Ama genel olarak AK Parti’nin “yasakçı” zihniyetine de katılmıyorum.

Liderinin fikirlerinin genel olarak benimseyen de, başta yereldeki temsilcileri konusunda zıt düşünen bir yapım var.

Sansürde de öyleyim.

Ben, Dr. Faruk Atlı’nın kurucu il başkanlığında iki dönem İYİ Parti yöneticisiydim.

Bir anlamda kurucu il yöneticisiydim.

Ancak ikinci dönem sona ermeden “vekil çıkaramayan illerin yöneticilerinin istifası” istendiği için yönetimden istifa ettiğim yetmediği gibi, partiden de istifa etmiştim.

Çünkü “ben haklıydım” bana göre. Vekil çıkaramamanın suçlusu, yönetimler olmazdı. Atanan ve sonradan da seçilen il başkanı döneminde de basına bakış açısı nedeniyle partiden uzaklaştım.

Sonradan “insanlara tepki gösterip davadan vazgeçilmez” düşüncesi ile yeniden İYİ Partiye döndüm. İl Başkanım Süleyman Tekerek’in arzusu üzerine de il başkanı basın danışmanlığını üstlendim.

Ama hala aklımın almadığı konu var.

Neden AK Parti lideri ve yönetimini taklit ediyor parti?

Liderden izinsiz fikrini söyleyemezsin, düşünceni dile getiremezsin.

Belki bu yazıdan sonra beni disipline sevk edecekler ve sonunda partiden ihraç edecekler.

Hiç umurunda değil.

Çünkü, bu ülkenin kurucusunun dediği gibi “basın halkın genel sesidir.”

45 yıllık meslek hayatımda hep bunu ilke edindim.

Rahmetli patronum Ahmet Yaşar Başer, “Gazeteci, halk ile iktidar arasında köprüler” derdi.

Benim yaptığım işte halk ile iktidar arasında köprü vazifesidir.

Böyle bildim.

Bilmeye de devam edeceğim.

Bildiğim, hissettiğim, yaşadığım “İYİ Parti, AK Parti’nin kopyasını yapıyordur”

Atatürk, Kurtuluş Döneminde “yerel basına” büyük önem verdi.

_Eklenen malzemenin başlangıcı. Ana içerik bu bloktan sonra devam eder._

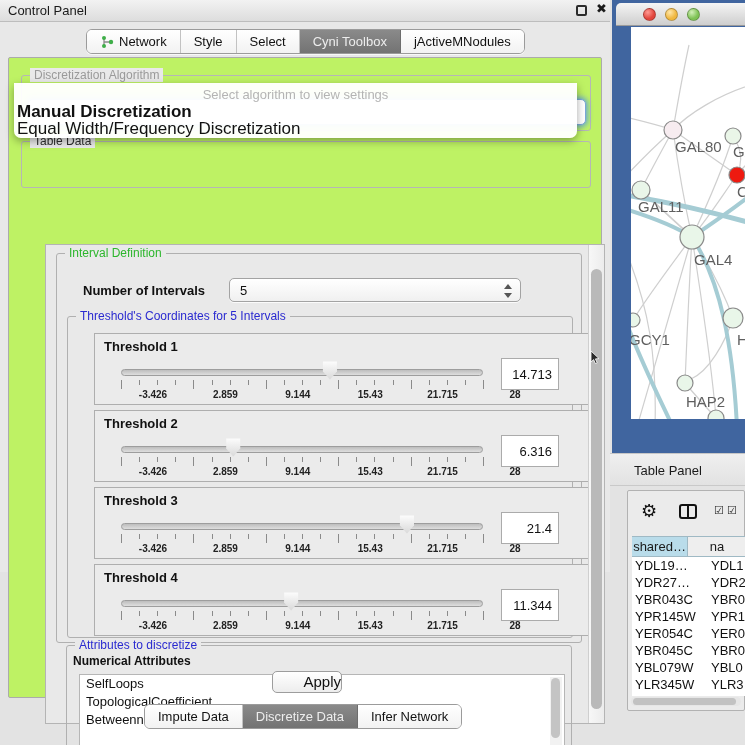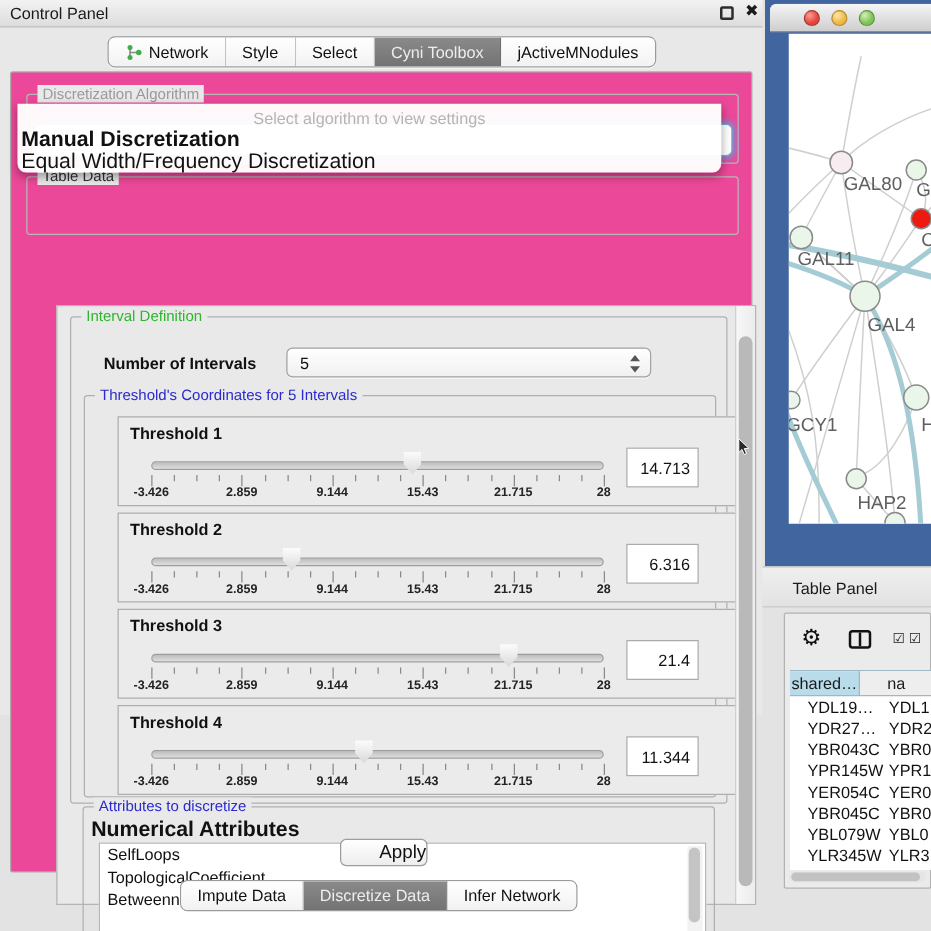--- a/index.html
+++ b/index.html
@@ -17,21 +17,21 @@
   
   .seg{position:absolute;display:flex;height:25px;border:1px solid #9b9b9b;border-radius:6px;
     background:#ffffff;overflow:hidden;box-shadow:0 1px 0 rgba(255,255,255,.7);}
   .seg .tab{display:flex;align-items:center;justify-content:center;padding:0 13px;font-size:13px;
     color:#111;border-right:1px solid #c2c2c2;background:linear-gradient(#ffffff,#f2f2f2);white-space:nowrap;}
   .seg .tab:last-child{border-right:none;}
   .seg .tab.sel{background:linear-gradient(#8a8a8a,#737373);color:#ededed;border-right:1px solid #6d6d6d;}
   .seg .tab .ticon{margin-right:5px;display:inline-block;width:14px;height:14px;}
 
   .cp-content{position:absolute;left:8px;top:57px;width:594px;height:641px;
-    background:#ec4899;border:1px solid #ababab;border-radius:2px;}
+    background:#bef264;border:1px solid #ababab;border-radius:2px;}
 
   
   .group{position:absolute;border:1px solid #b6b6b6;border-radius:3px;}
   .gtitle{position:absolute;top:-8px;left:8px;background:#e9e9e9;padding:0 4px;font-size:12px;white-space:nowrap;}
 
   
   .combo{position:absolute;height:24px;background:linear-gradient(#ffffff,#f0f0f0);
     border:1px solid #a3a3a3;border-radius:5px;font-size:13px;color:#111;
     display:flex;align-items:center;padding-left:10px;box-shadow:0 1px 0 rgba(255,255,255,.8);}
   .spinner{position:absolute;right:8px;top:4px;width:9px;height:16px;}
@@ -63,21 +63,21 @@
   .tpanel{position:absolute;left:26px;width:498px;height:72px;border:1px solid #aeaeae;background:#ebebeb;}
   .tpanel .tlabel{position:absolute;left:9px;top:5px;font-size:13px;font-weight:bold;color:#111;}
   .track{position:absolute;left:26px;top:35px;width:362px;height:7px;border:1px solid #9d9d9d;border-radius:4px;
     background:linear-gradient(#bdbdbd,#dedede);}
   .thumbp{position:absolute;top:27px;width:16px;height:19px;
     clip-path:polygon(6% 2%,94% 2%,94% 55%,50% 98%,6% 55%);
     background:linear-gradient(#fdfdfd,#d8d8d8);filter:drop-shadow(0 0 1px #8a8a8a);}
   .tickzone{position:absolute;left:26px;top:46px;width:362px;height:10px;}
   .tick{position:absolute;top:0;width:1px;background:#8a8a8a;}
   .scalezone{position:absolute;left:26px;top:55px;width:362px;height:13px;}
-  .scalelab{position:absolute;top:0;font-size:10px;font-weight:bold;color:#222;transform:translateX(-50%);white-space:nowrap;}
+  .scalelab{position:absolute;top:0;font-size:10px;font-weight:bold;color:#222;transform:translateX(-50%);white-space:nowrap;margin-left:32px;}
   .vbox{position:absolute;left:406px;top:24px;width:58px;height:32px;background:#fff;border:1px solid #ababab;
     font-size:13px;color:#111;text-align:right;padding:0 6px 0 0;line-height:30px;}
   input.vbox{outline:none;}
 
   
   .attrlist{position:absolute;background:#fff;border:1px solid #b6b6b6;overflow:hidden;}
   .attrlist .li{font-size:13px;color:#111;height:18px;line-height:18px;padding-left:6px;white-space:nowrap;}
 
   .btn{position:absolute;height:22px;background:linear-gradient(#ffffff,#ededed);border:1px solid #9d9d9d;
     border-radius:5px;font-size:15px;color:#111;text-align:right;line-height:20px;}
@@ -97,21 +97,21 @@
   .gear{position:absolute;left:13px;top:9px;font-size:18px;color:#111;}
   .colicon{position:absolute;left:51px;top:13px;width:18px;height:15px;border:2px solid #111;border-radius:3px;}
   .colicon:before{content:"";position:absolute;left:6px;top:0;width:2px;height:11px;background:#111;}
   .cbicon{position:absolute;top:13px;font-size:11px;color:#222;}
   .tp-table{position:absolute;left:4px;top:45px;width:114px;height:160px;background:#fff;overflow:hidden;}
   .tp-header{display:flex;height:21px;border-top:1px solid #9fb9c4;border-bottom:1px solid #9fb9c4;}
   .tp-header .hc1{width:77px;background:#b9dcea;border-right:1px solid #9fb9c4;font-size:13px;color:#1a1a1a;
     text-align:center;line-height:20px;overflow:hidden;white-space:nowrap;}
   .tp-header .hc2{width:80px;background:#eeeeee;font-size:13px;color:#1a1a1a;text-align:center;line-height:20px;white-space:nowrap;}
   .tp-row{display:flex;height:17px;}
-  .tp-row .c1{width:77px;padding-left:14px;font-size:13px;color:#111;line-height:17px;white-space:nowrap;overflow:hidden;}
+  .tp-row .c1{width:77px;padding-left:3px;font-size:13px;color:#111;line-height:17px;white-space:nowrap;overflow:hidden;}
   .tp-row .c2{width:40px;padding-left:4px;font-size:13px;color:#111;line-height:17px;white-space:nowrap;}
   .hsb{position:absolute;left:3px;top:206px;width:110px;height:9px;background:#e6e6e6;border-radius:5px;}
   .hsb .thumb{position:absolute;left:2px;top:1px;width:103px;height:7px;background:#c2c2c2;border-radius:4px;}
 
   .cursor{position:absolute;left:590px;top:351px;z-index:100;}
   svg text{font-family:"Liberation Sans","DejaVu Sans",sans-serif;}
 </style>
 </head>
 <body>
 
@@ -319,21 +319,21 @@
                     <span class="scalelab" style="left: 100%;">28</span>
                   </div>
                   <input class="vbox" value="11.344" style="">
                 </div>
               </div>
           </div>
         </div>
 
         <div class="group" style="left:20px;top:400px;width:506px;height:120px;border-color:#b0b0b0;">
           <span class="gtitle" id="attributesTitle" style="color: rgb(42, 42, 208);">Attributes to discretize</span>
-          <span style="position:absolute;left:6px;top:8px;font-size:17px;font-weight:bold;color:#111;">Numerical Attributes</span>
+          <span style="position:absolute;left:6px;top:8px;font-size:12px;font-weight:bold;color:#111;">Numerical Attributes</span>
           <div class="attrlist" style="left:12px;top:28px;width:486px;height:80px;" id="attrList">
             <div class="lsb" style="right:2px;top:2px;height:74px;">
               <div class="thumb" style="top:1px;height:60px;"></div>
             </div>
           <div class="li">SelfLoops</div>
               <div class="li">TopologicalCoefficient</div>
               <div class="li">BetweennessCentrality</div>
             </div>
         </div>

AK Parti’de ilk iki döneminde yerel basına önem veriyordu, tıpkı Özal dönemindekiler gibi.

Ama şimdi yerel basın kimsenin umurunda değil…

Belki ben öyle düşünüyorum ama AK Parti’nin kendi basın örgütleri var. Gerçi CHP’nin de MHP’nin de hatta diğerlerinin de basın teşkilatları var.

Yanlış mı hocam?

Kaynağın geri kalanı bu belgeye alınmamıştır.